Hi, You can also test your primop with a foreign primop. See here for an example of assembly code (calling cpuid): https://github.com/hsyl20/ViperVM/blob/master/src/lib/ViperVM/Arch/X86_64/cp... And here for the Haskell part with the foreign primop that calls the assembly code: https://github.com/hsyl20/ViperVM/blob/master/src/lib/ViperVM/Arch/X86_64/Cp... Cheers, Sylvain On 23/03/2016 02:07, rahulmutt@gmail.com wrote:
Hi John,
ghc-prim is just a stub package generated for the purpose of documentation. All primops are defined in a low level language called Cmm in GHC. If you want to make it even faster, you'll need to learn Cmm and update the definition in GHC. If you want to a specialized implementation for x86 systems, you may need to modify the NCG (Native Code Generator) which requires a knowledge of assembly language.
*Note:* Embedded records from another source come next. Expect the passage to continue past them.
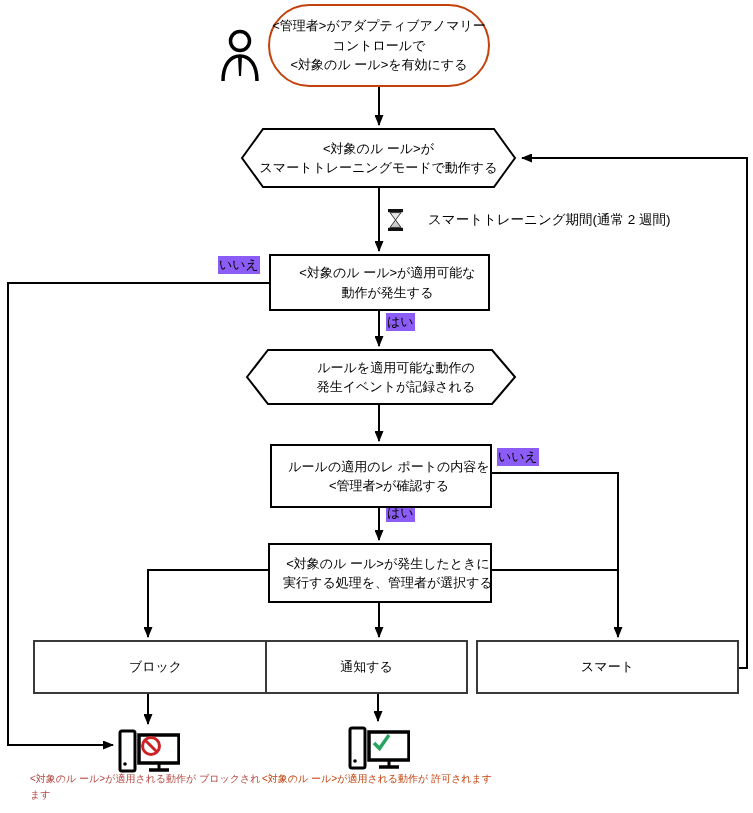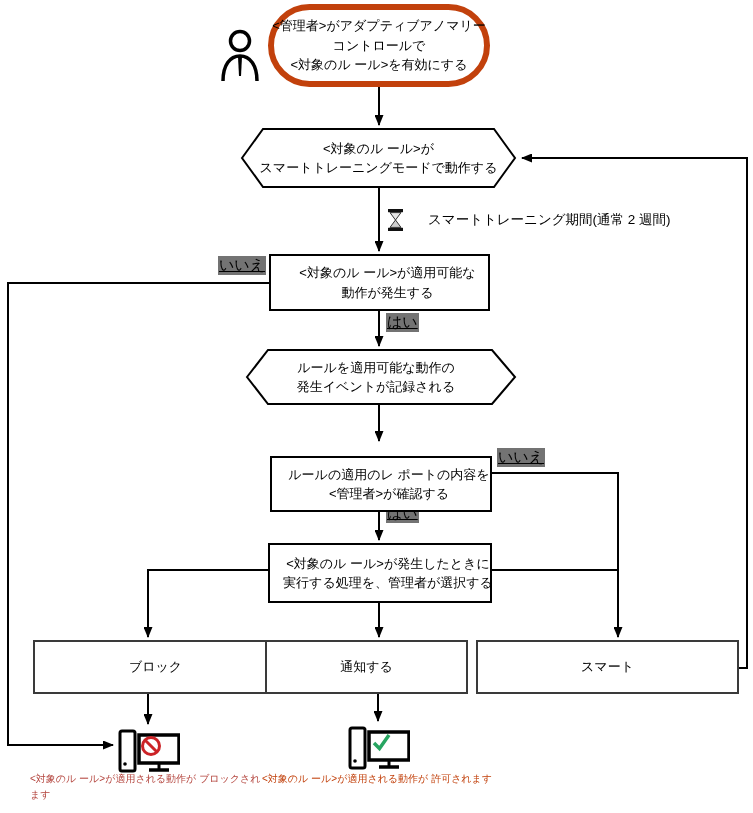--- a/index.html
+++ b/index.html
@@ -8,24 +8,24 @@
     font-family:"Liberation Sans",sans-serif;color:#000;overflow:hidden;
   }
   svg.layer{position:absolute;left:0;top:0;width:753px;height:813px;}
   .node{
     position:absolute;box-sizing:border-box;display:flex;flex-direction:column;
     align-items:center;justify-content:center;text-align:center;
     font-size:13px;line-height:1.5;background:#fff;
   }
   .node span{display:block;white-space:nowrap;}
   .rect{border:2px solid #000;padding-left:16px;}
-  .stadium{border:6px solid #c2410c;border-radius:42px;}
+  .stadium{border:2px solid #c2410c;border-radius:42px;}
   .hexlabel{background:transparent;}
   .action{border:2px solid #3a3a3a;}
-  .lbl{position:absolute;font-size:15px;white-space:nowrap;background:#737373;padding:0 1px;text-decoration:underline;}
+  .lbl{position:absolute;font-size:13px;white-space:nowrap;background:#8b5cf6;padding:0 1px;}
   .timer{position:absolute;left:388px;top:209px;display:flex;align-items:center;gap:25px;font-size:13.5px;white-space:nowrap;}
   .caption{
     position:absolute;width:232px;font-size:10px;line-height:1.55;
   }
   .caption.blocked{color:#b4453e;}
   .caption.allowed{color:#c2410c;}
   .icon-abs{position:absolute;}
 </style>
 </head>
 <body>
@@ -92,26 +92,26 @@
   <div class="node rect" style="left:269px;top:254px;width:221px;height:57px">
     <span>&lt;対象のル ール&gt;が適用可能な</span>
     <span>動作が発生する</span>
   </div>
 
   <div class="lbl" style="left:218px;top:256px">いいえ</div>
   <div class="lbl" style="left:386px;top:313px">はい</div>
   <div class="lbl" style="left:497px;top:448px">いいえ</div>
   <div class="lbl" style="left:386px;top:504px">はい</div>
 
-  <div class="node hexlabel" style="left:264px;top:350px;width:224px;height:54px">
+  <div class="node hexlabel" style="left:284px;top:350px;width:224px;height:54px">
     <span>ルールを適用可能な動作の</span>
     <span>発生イベントが記録される</span>
   </div>
 
-  <div class="node rect" style="left:270px;top:456px;width:222px;height:56px">
+  <div class="node rect" style="left:270px;top:444px;width:222px;height:64px">
     <span>ルールの適用のレ ポートの内容を</span>
     <span>&lt;管理者&gt;が確認する</span>
   </div>
 
   <div class="node rect" style="left:268px;top:543px;width:224px;height:60px">
     <span>&lt;対象のル ール&gt;が発生したときに</span>
     <span>実行する処理を、管理者が選択する</span>
   </div>
 
   <div class="node action" style="left:33px;top:640px;width:245px;height:54px">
Hope that helps! Rahul Muttineni
Sent from my BlackBerry 10 smartphone. *From: *John Ky *Sent: *Wednesday 23 March 2016 4:40 AM *To: *The Haskell-Beginners Mailing List - Discussion of primarily beginner-level topics related to Haskell *Reply To: *The Haskell-Beginners Mailing List - Discussion of primarily beginner-level topics related to Haskell *Subject: *[Haskell-beginners] let x = x in x (GHC.Prim)
Hello Haskellers,
I'm trying to write a faster popCount function for x86 systems.
I tried cloning the ghc-prim package and repurposing it for my own needs, but it isn't working as hoped.
In particular, popCnt64# was implemented in GHC.Prim as:
popCnt64# = let x = x in x
Which shouldn't terminate. Yet when I call it, it magically finds the C implementation in hs_popcnt64 and returns the correct value.
My cloned project doesn't behave that way. Instead it doesn't terminate as I would expect.
Anyone know what's happening here, if there is a way to make this work or tell me if I'm going about this completely the wrong way?